→ Work to be completed:
The data below should be copied out exactly, with its pictures omitted.

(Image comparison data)
Start of Block
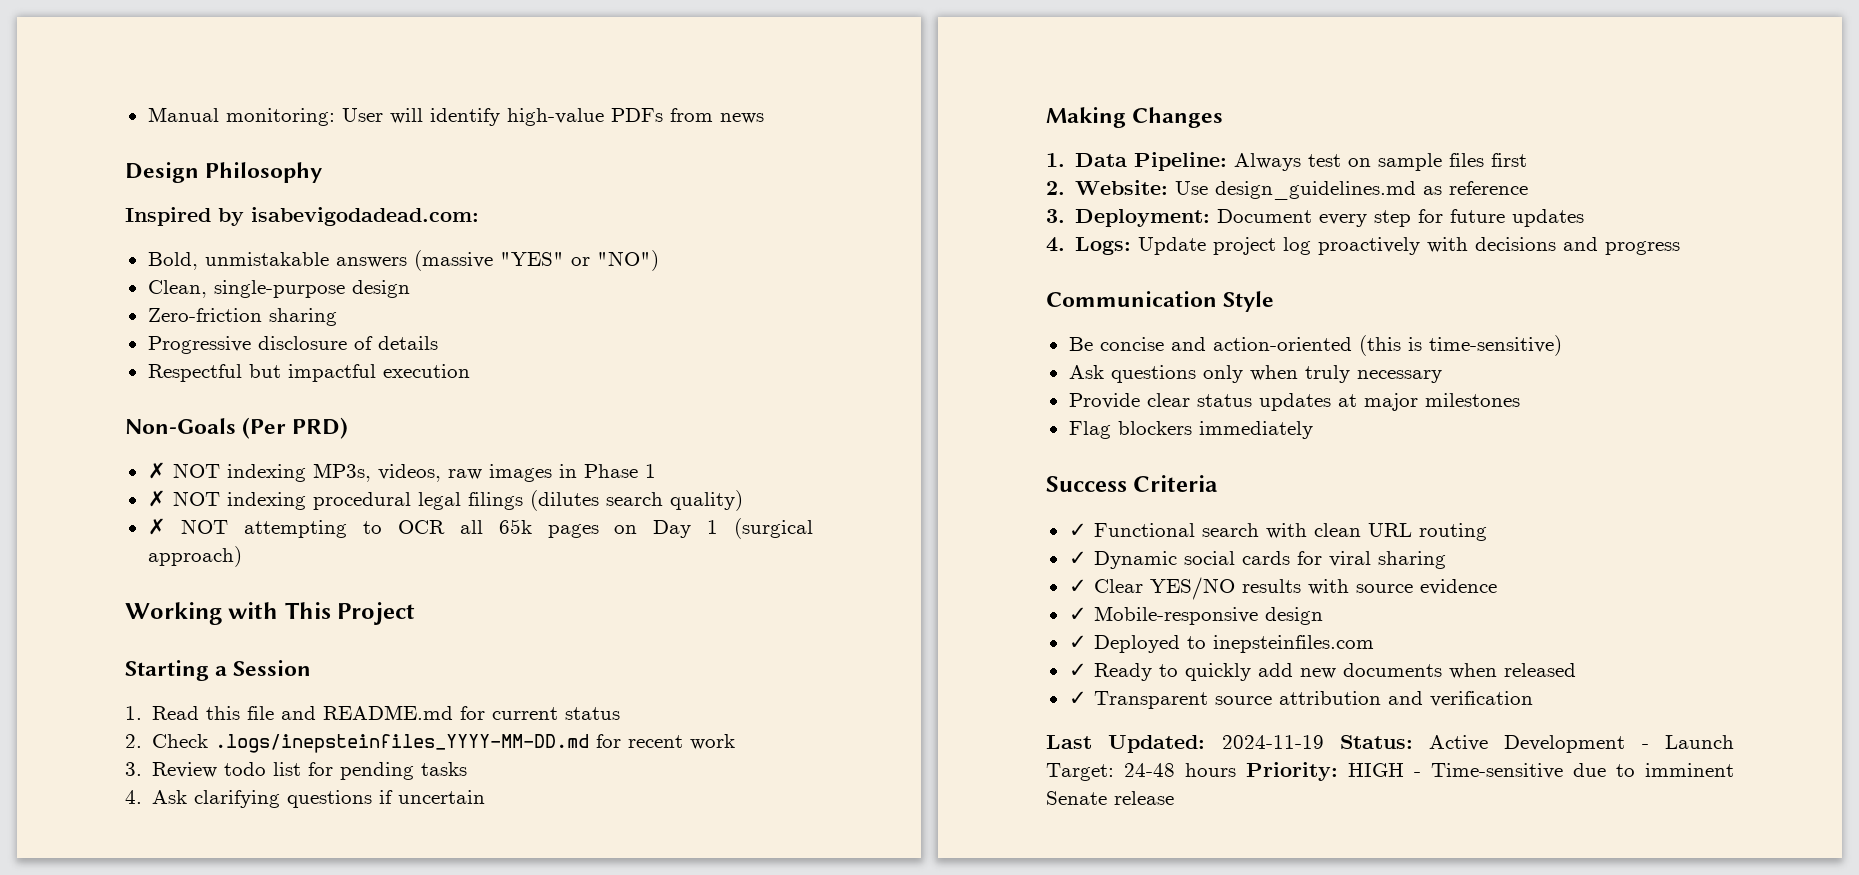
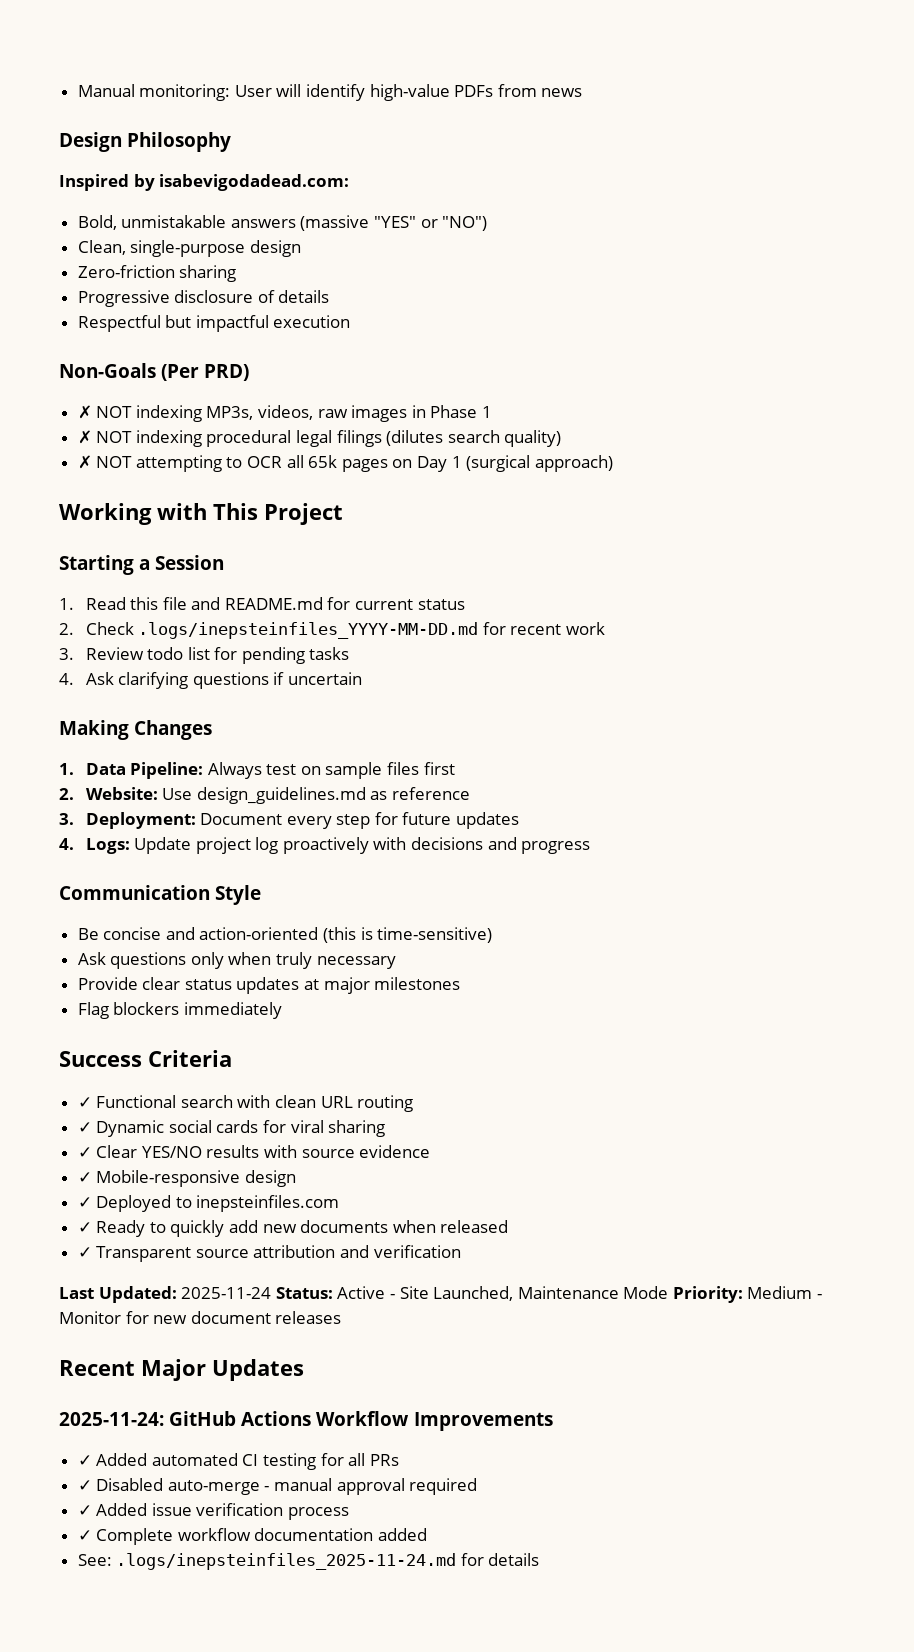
- Last Updated: 2024-11-19 Status: Active Development - Launch Target: 24-48 hours Priority: HIGH - Time-sensitive due to imminent Senate release
+ Last Updated: 2025-11-24 Status: Active - Site Launched, Maintenance Mode Priority: Medium - Monitor for new document releases
+ Recent Major Updates
+ 2025-11-24: GitHub Actions Workflow Improvements
+ ✓ Added automated CI testing for all PRs
+ ✓ Disabled auto-merge - manual approval required
+ ✓ Added issue verification process
+ ✓ Complete workflow documentation added
+ See: .logs/inepsteinfiles_2025-11-24.md for details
End of Block
→ Reply to the task:
- Last Updated: 2024-11-19 Status: Active Development - Launch Target: 24-48 hours Priority: HIGH - Time-sensitive due to imminent Senate release
+ Last Updated: 2025-11-24 Status: Active - Site Launched, Maintenance Mode Priority: Medium - Monitor for new document releases
+ Recent Major Updates
+ 2025-11-24: GitHub Actions Workflow Improvements
+ ✓ Added automated CI testing for all PRs
+ ✓ Disabled auto-merge - manual approval required
+ ✓ Added issue verification process
+ ✓ Complete workflow documentation added
+ See: .logs/inepsteinfiles_2025-11-24.md for details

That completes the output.